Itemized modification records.
_ _ _ _

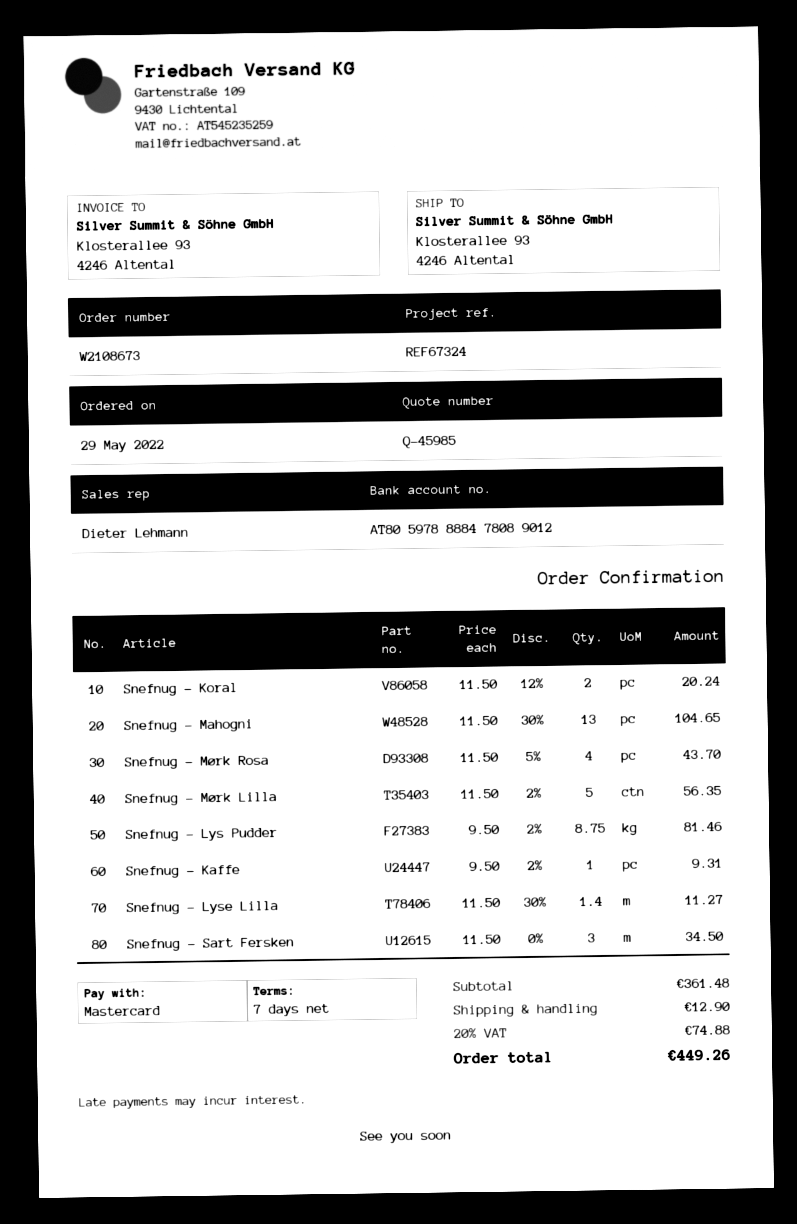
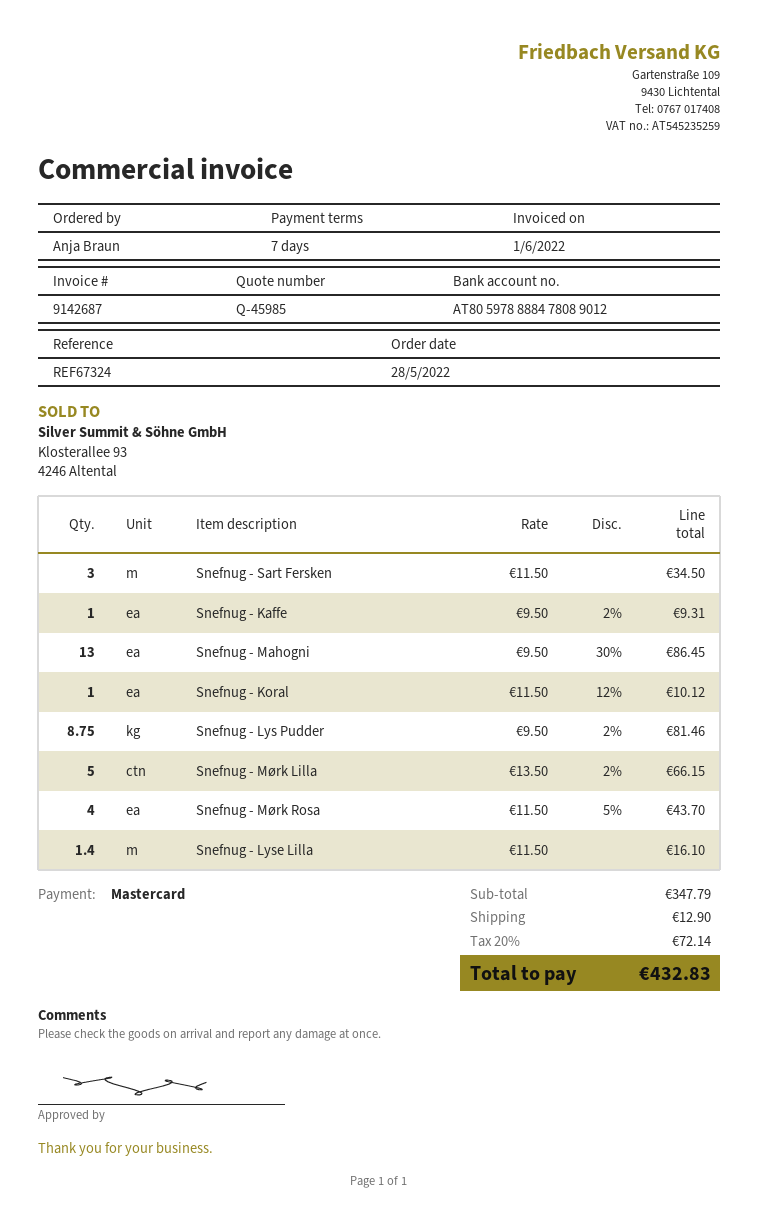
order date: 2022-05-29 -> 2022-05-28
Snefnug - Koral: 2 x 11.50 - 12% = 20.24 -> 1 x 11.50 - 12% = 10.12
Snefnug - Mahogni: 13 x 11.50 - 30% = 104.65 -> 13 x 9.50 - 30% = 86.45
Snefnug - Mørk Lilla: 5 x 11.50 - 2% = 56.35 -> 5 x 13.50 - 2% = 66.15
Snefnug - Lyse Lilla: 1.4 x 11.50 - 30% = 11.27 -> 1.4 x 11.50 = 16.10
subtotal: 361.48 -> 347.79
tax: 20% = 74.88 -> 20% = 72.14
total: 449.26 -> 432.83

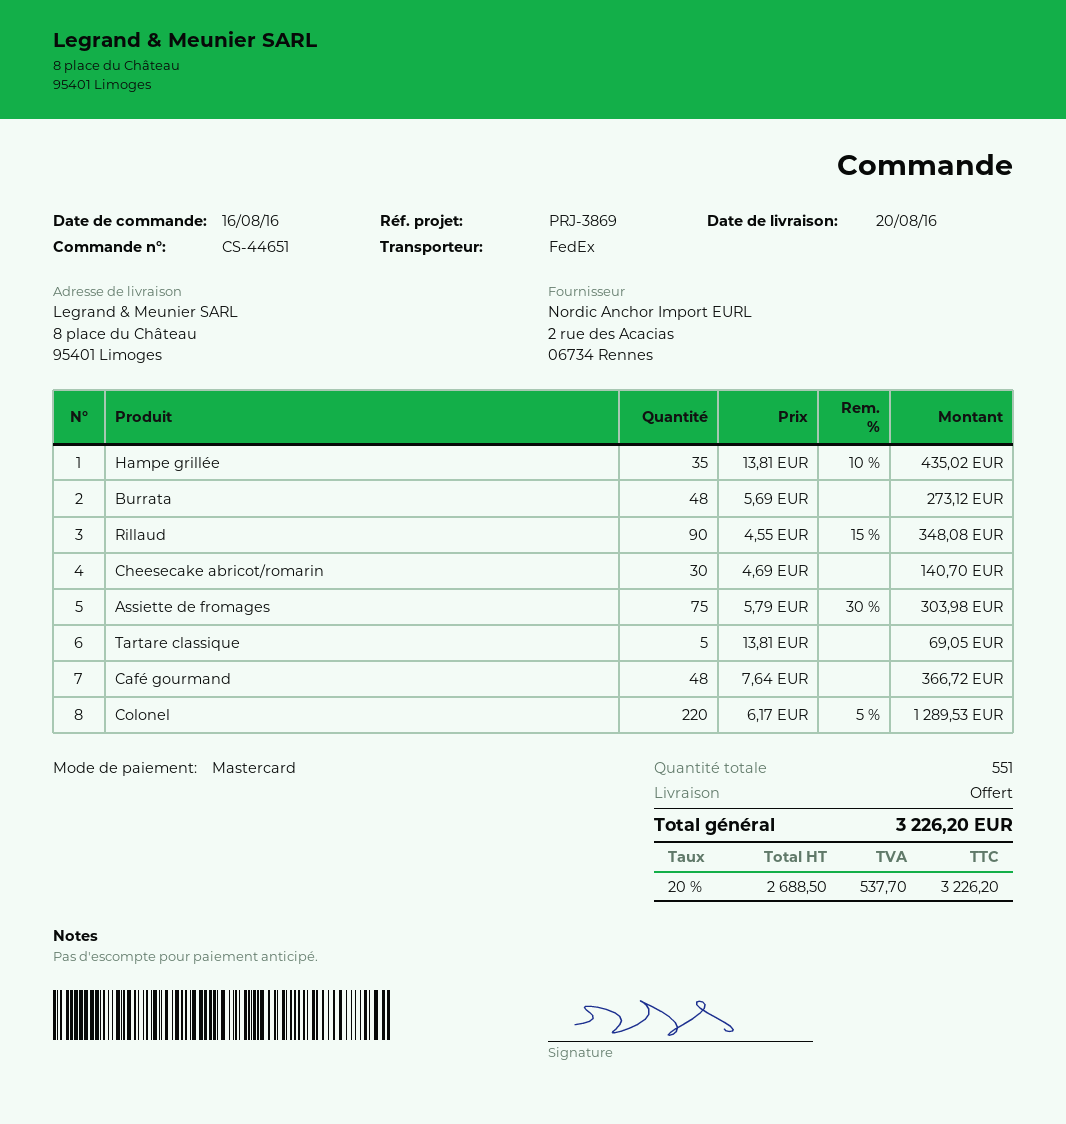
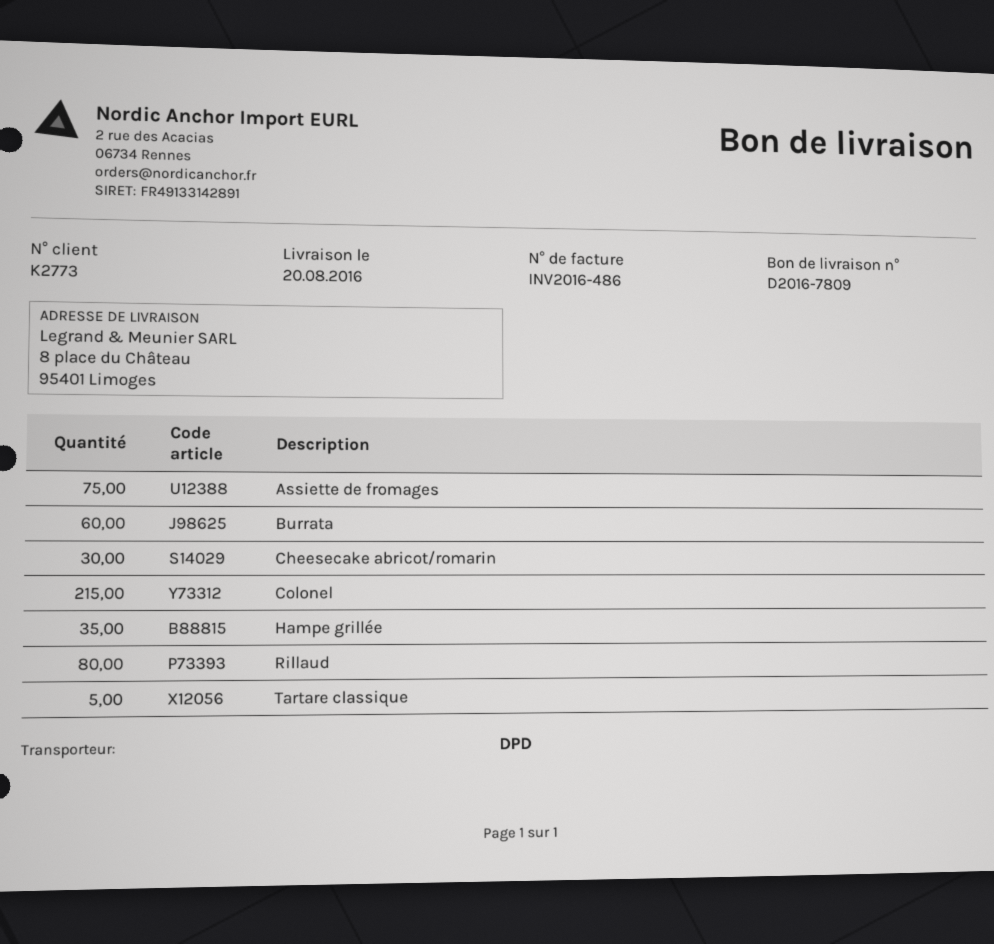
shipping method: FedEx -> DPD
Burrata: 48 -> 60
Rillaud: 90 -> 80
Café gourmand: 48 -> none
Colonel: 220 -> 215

_ _ _ _

What you are asked to do. The reply must match the records exactly, apart from the pictures, which are left out.

Result for this task.
order date: 2022-05-29 -> 2022-05-28
Snefnug - Koral: 2 x 11.50 - 12% = 20.24 -> 1 x 11.50 - 12% = 10.12
Snefnug - Mahogni: 13 x 11.50 - 30% = 104.65 -> 13 x 9.50 - 30% = 86.45
Snefnug - Mørk Lilla: 5 x 11.50 - 2% = 56.35 -> 5 x 13.50 - 2% = 66.15
Snefnug - Lyse Lilla: 1.4 x 11.50 - 30% = 11.27 -> 1.4 x 11.50 = 16.10
subtotal: 361.48 -> 347.79
tax: 20% = 74.88 -> 20% = 72.14
total: 449.26 -> 432.83

shipping method: FedEx -> DPD
Burrata: 48 -> 60
Rillaud: 90 -> 80
Café gourmand: 48 -> none
Colonel: 220 -> 215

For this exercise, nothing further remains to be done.